■ Record set
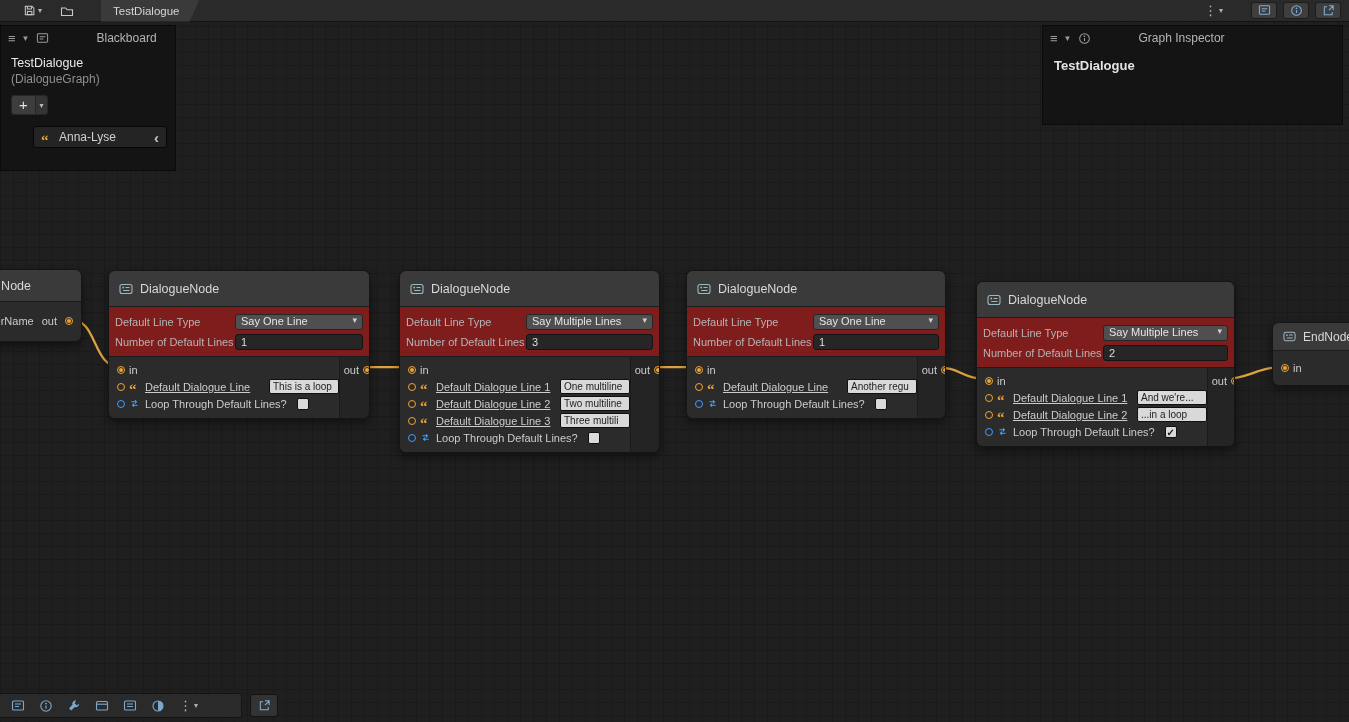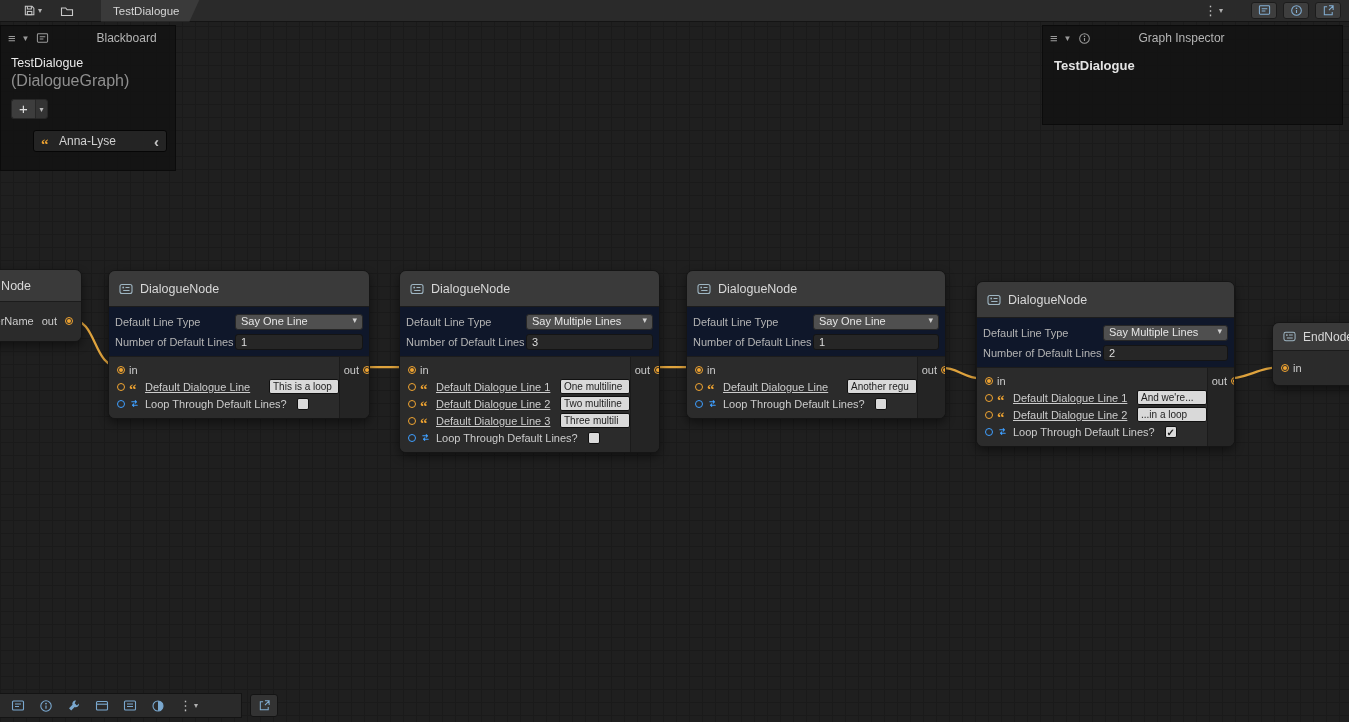--- a/index.html
+++ b/index.html
@@ -36,21 +36,21 @@
     box-shadow:0 4px 10px rgba(0,0,0,.45);
     font-size:11px;color:#c4c4c4;overflow:hidden;
   }
   .node-title{
     display:flex;align-items:center;gap:7px;height:36px;
     padding:0 10px;background:#3a3a3a;color:#d8d8d8;
     font-size:12.5px;border-bottom:1px solid #1c1c1c;
   }
   .node-icon{display:flex;color:#9fb6c3;}
   .node-props{
-    background:#0f172a;padding:6px;border-bottom:1px solid #1c1c1c;
+    background:#7f1d1d;padding:6px;border-bottom:1px solid #1c1c1c;
     display:flex;flex-direction:column;gap:3px;
   }
   .prop-row{display:flex;align-items:center;height:17px;}
   .prop-label{width:120px;flex:none;color:#b4b4b4;font-size:11px;white-space:nowrap;overflow:hidden;}
   .dropdown{
     flex:1;height:16px;background:#4f4f4f;border:1px solid #262626;border-radius:3px;
     display:flex;justify-content:space-between;
     padding:0 5px;color:#e6e6e6;font-size:11px;white-space:nowrap;overflow:hidden;
   }
   .dropdown .caret{color:#cfcfcf;font-size:9px;margin-left:4px;}
@@ -96,21 +96,21 @@
   .panel{position:absolute;z-index:15;background:rgba(20,20,20,.97);border:1px solid #0b0b0b;}
   .panel-header{display:flex;align-items:center;gap:6px;height:24px;padding:0 7px;color:#b5b5b5;font-size:12px;}
   .hamburger{font-size:13px;color:#9a9a9a;line-height:1;}
   .tri{font-size:8px;color:#9a9a9a;}
   .panel-hicon{display:flex;color:#9a9a9a;}
   .panel-title{white-space:nowrap;margin-left:42px;}
 
   .blackboard{left:0;top:25px;width:176px;height:146px;}
   .bb-body{padding:6px 10px 0;}
   .bb-name{font-size:12.5px;color:#e9e9e9;}
-  .bb-type{font-size:16px;color:#8f8f8f;margin-top:2px;}
+  .bb-type{font-size:12px;color:#8f8f8f;margin-top:2px;}
   .bb-addrow{display:flex;margin-top:9px;}
   .bb-add{
     width:24px;height:20px;background:#3d3d3d;border:1px solid #272727;border-right:none;
     border-radius:3px 0 0 3px;color:#e0e0e0;font-size:15px;line-height:18px;text-align:center;
   }
   .bb-addcaret{
     width:13px;height:20px;background:#343434;border:1px solid #272727;border-radius:0 3px 3px 0;
     color:#bbb;font-size:8px;line-height:19px;text-align:center;
   }
   .bb-item{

■ What the task asks
Check each line of the entries for "hidden" and copy those that have it.

■ Exercise output
     font-size:11px;color:#c4c4c4;overflow:hidden;
   .prop-label{width:120px;flex:none;color:#b4b4b4;font-size:11px;white-space:nowrap;overflow:hidden;}
     padding:0 5px;color:#e6e6e6;font-size:11px;white-space:nowrap;overflow:hidden;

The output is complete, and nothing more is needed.